7 October 2020
- Temporary full expensing of asset purchases
From 7:30pm (AEDT) on 6 October 2020 until 30 June 2022, businesses with turnover up to $5 billion will be able to deduct the full cost of eligible depreciable assets of any value in the year they are installed. The cost of improvements to existing eligible depreciable assets made during this period can also be fully deducted.
- This replaces the ‘Instant Asset Write-off’ that was limited to purchases of up to $150,000 and was due to finish 31 December 2020
- Includes improvements to existing eligible depreciable assets
- Includes the purchase of second-hand assets for businesses with turnover less than $50 million
- Larger businesses [turnover greater than $50 million] get an extension of the existing $150,000 write-off from 31 December 2020 to 30 June 2021
- Temporary loss carry-back provisions
For companies with turnover up to $5 billion, losses incurred up to 2021‑22 can be carried back against profits made in or after 2018‑19. Eligible companies may elect to receive a tax refund when they lodge their 2020‑21 and 2021‑22 tax returns. This must not generate a franking account deficit.

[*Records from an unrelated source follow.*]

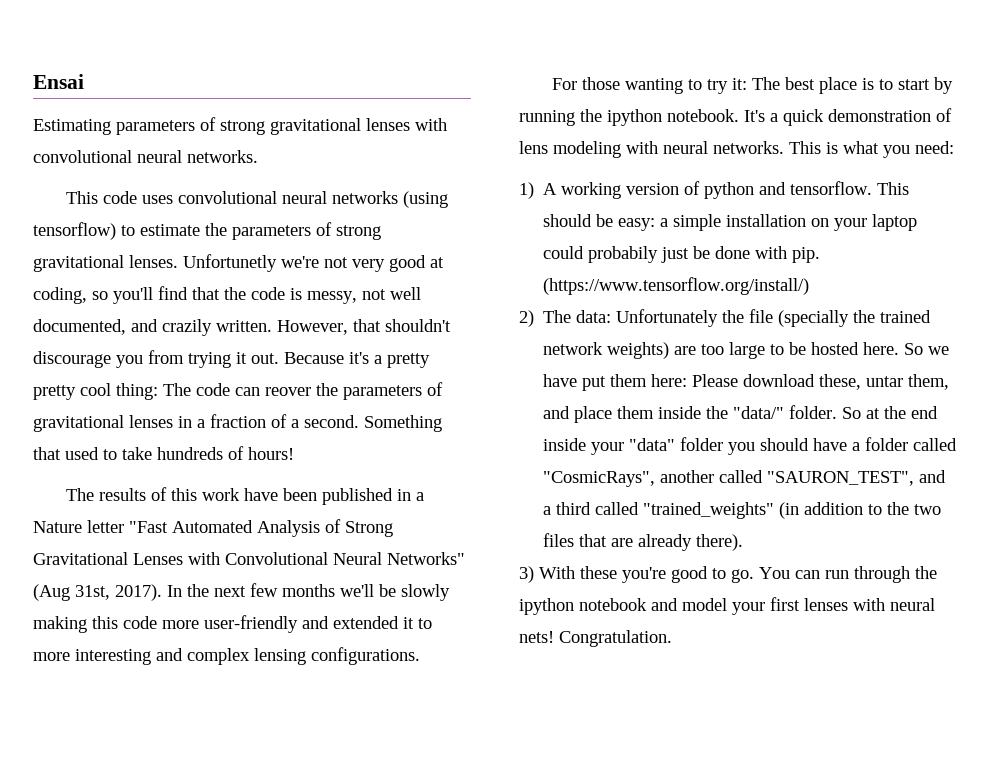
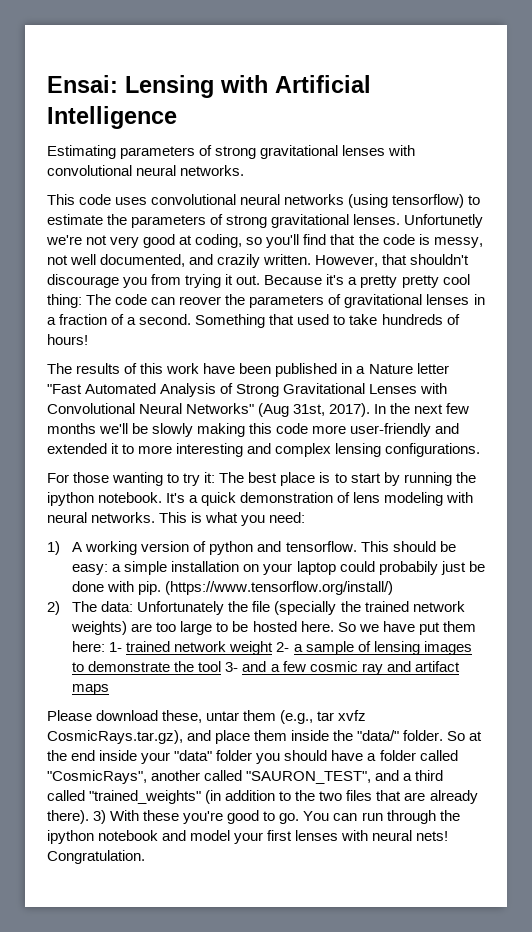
- Ensai
+ Ensai: Lensing with Artificial Intelligence
- So we have put them here: Please download these, untar them, and place them inside the "data/" folder.
+ So we have put them here: 1- trained network weight 2- a sample of lensing images to demonstrate the tool 3- and a few cosmic ray and artifact maps
+ Please download these, untar them (e.g., tar xvfz CosmicRays.tar.gz), and place them inside the "data/" folder.
- So at the end inside your "data" folder you should have a folder called "CosmicRays", another called "SAURON_TEST", and a third called "trained_weights" (in addition to the two files that are already there).
- 3) With these you're good to go.
+ So at the end inside your "data" folder you should have a folder called "CosmicRays", another called "SAURON_TEST", and a third called "trained_weights" (in addition to the two files that are already there). 3) With these you're good to go.

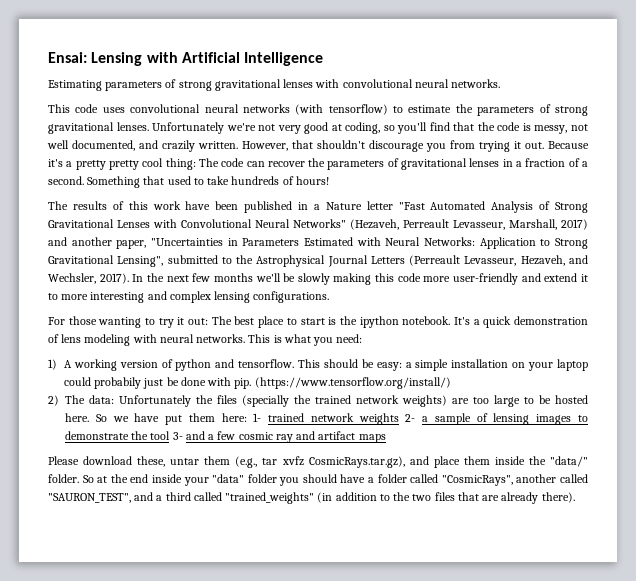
- This code uses convolutional neural networks (using tensorflow) to estimate the parameters of strong gravitational lenses.
+ This code uses convolutional neural networks (with tensorflow) to estimate the parameters of strong gravitational lenses.
- Unfortunetly we're not very good at coding, so you'll find that the code is messy, not well documented, and crazily written.
+ Unfortunately we're not very good at coding, so you'll find that the code is messy, not well documented, and crazily written.
- Because it's a pretty pretty cool thing: The code can reover the parameters of gravitational lenses in a fraction of a second.
+ Because it's a pretty pretty cool thing: The code can recover the parameters of gravitational lenses in a fraction of a second.
- The results of this work have been published in a Nature letter "Fast Automated Analysis of Strong Gravitational Lenses with Convolutional Neural Networks" (Aug 31st, 2017).
+ The results of this work have been published in a Nature letter "Fast Automated Analysis of Strong Gravitational Lenses with Convolutional Neural Networks" (Hezaveh, Perreault Levasseur, Marshall, 2017) and another paper, "Uncertainties in Parameters Estimated with Neural Networks: Application to Strong Gravitational Lensing", submitted to the Astrophysical Journal Letters (Perreault Levasseur, Hezaveh, and Wechsler, 2017).
- In the next few months we'll be slowly making this code more user-friendly and extended it to more interesting and complex lensing configurations.
+ In the next few months we'll be slowly making this code more user-friendly and extend it to more interesting and complex lensing configurations.
- For those wanting to try it: The best place is to start by running the ipython notebook.
+ For those wanting to try it out: The best place to start is the ipython notebook.
- 2) The data: Unfortunately the file (specially the trained network weights) are too large to be hosted here.
+ 2) The data: Unfortunately the files (specially the trained network weights) are too large to be hosted here.
- So we have put them here: 1- trained network weight 2- a sample of lensing images to demonstrate the tool 3- and a few cosmic ray and artifact maps
+ So we have put them here: 1- trained network weights 2- a sample of lensing images to demonstrate the tool 3- and a few cosmic ray and artifact maps
- 3) With these you're good to go. You can run through the ipython notebook and model your first lenses with neural nets! Congratulation.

Budget example, IA write off and loss carry-back
ABC Pty Ltd has aggregated annual turnover of $50 million for the 2021-22 income year. On 1 July 2021, ABC purchases a Header for $1 million, exclusive of GST.
ABC’s taxable income for 2021-22 was $500,000 before the purchase. Without temporary full expensing, ABC would claim a tax deduction of around $300,000, resulting in a taxable profit of $200,000, and a tax bill of $60,000.

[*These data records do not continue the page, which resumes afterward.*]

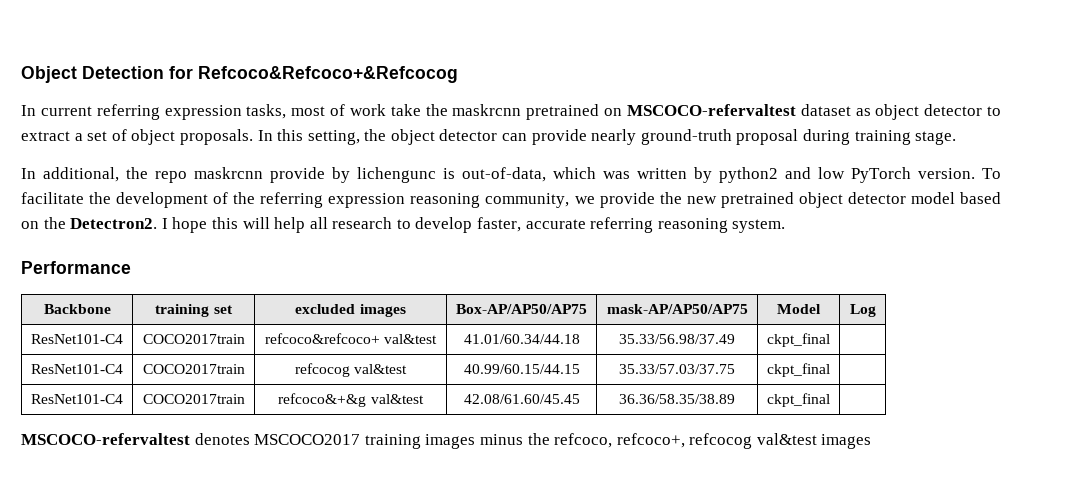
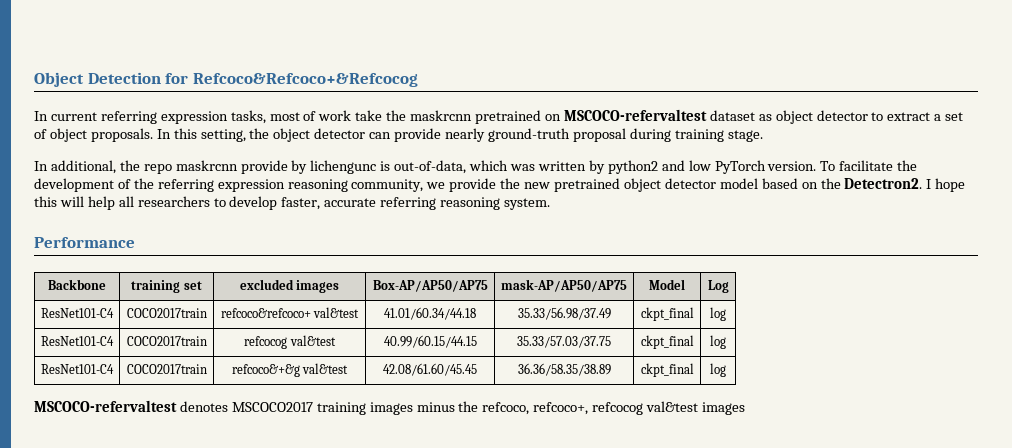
- I hope this will help all research to develop faster, accurate referring reasoning system.
+ I hope this will help all researchers to develop faster, accurate referring reasoning system.
- ResNet101-C4 | COCO2017train | refcoco&refcoco+ val&test | 41.01/60.34/44.18 | 35.33/56.98/37.49 | ckpt_final |
+ ResNet101-C4 | COCO2017train | refcoco&refcoco+ val&test | 41.01/60.34/44.18 | 35.33/56.98/37.49 | ckpt_final | log
- ResNet101-C4 | COCO2017train | refcocog val&test | 40.99/60.15/44.15 | 35.33/57.03/37.75 | ckpt_final |
+ ResNet101-C4 | COCO2017train | refcocog val&test | 40.99/60.15/44.15 | 35.33/57.03/37.75 | ckpt_final | log
- ResNet101-C4 | COCO2017train | refcoco&+&g val&test | 42.08/61.60/45.45 | 36.36/58.35/38.89 | ckpt_final |
+ ResNet101-C4 | COCO2017train | refcoco&+&g val&test | 42.08/61.60/45.45 | 36.36/58.35/38.89 | ckpt_final | log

Under temporary full expensing, ABC will instead deduct the full cost of the asset of $1 million, resulting in a tax loss of $500,000.
Under temporary loss carry-back, ABC offsets this tax loss against profits in 2018-19, resulting in a tax refund of $150,000. Without the refund, the company may have had to defer the investment until their cash flow position recovered, or may not have purchased the new header at all.
- JobMaker hiring credit
Available from 7 October 2020 to 6 October 2021, Employers can claim an amount per week for new younger employees hired as follows:
16-29 years of age = $200 per week
30-35 years of age = $100 per week
- The employee must have previously been on JobSeeker, Youth Allowance or the Parenting Payment for at least one of the previous 3 months at the time of hiring
- Employers must also use this to increase the overall headcount of employees e.g. cannot terminate older employees and replace with younger employees to attract the credit.
- New employees must work at least 20 hours per week
- Employers must be reporting payroll through Single Touch Payroll [STP]
- Drought support
The budget sets out $155.6m for drought support, including:
- $50m in 2020-21 for the On-farm Emergency Water Infrastructure Rebate Scheme;
- $19.6m in 2021-22 to extend the drought function of the National Drought and North Queensland Flood Response and Recovery Agency for a further year; and
- $86m over four years to establish eight Drought Resilience and Adoption Hubs.
- Regional Australia
- The budget includes $A2 billion in concessional loans for farmers, and $A2 billion for water infrastructure projects across the country to expand the national water grid.
- $A350 million has been allocated to support regional tourism, while $A317 million is earmarked for exporters to continue to access global supply chains.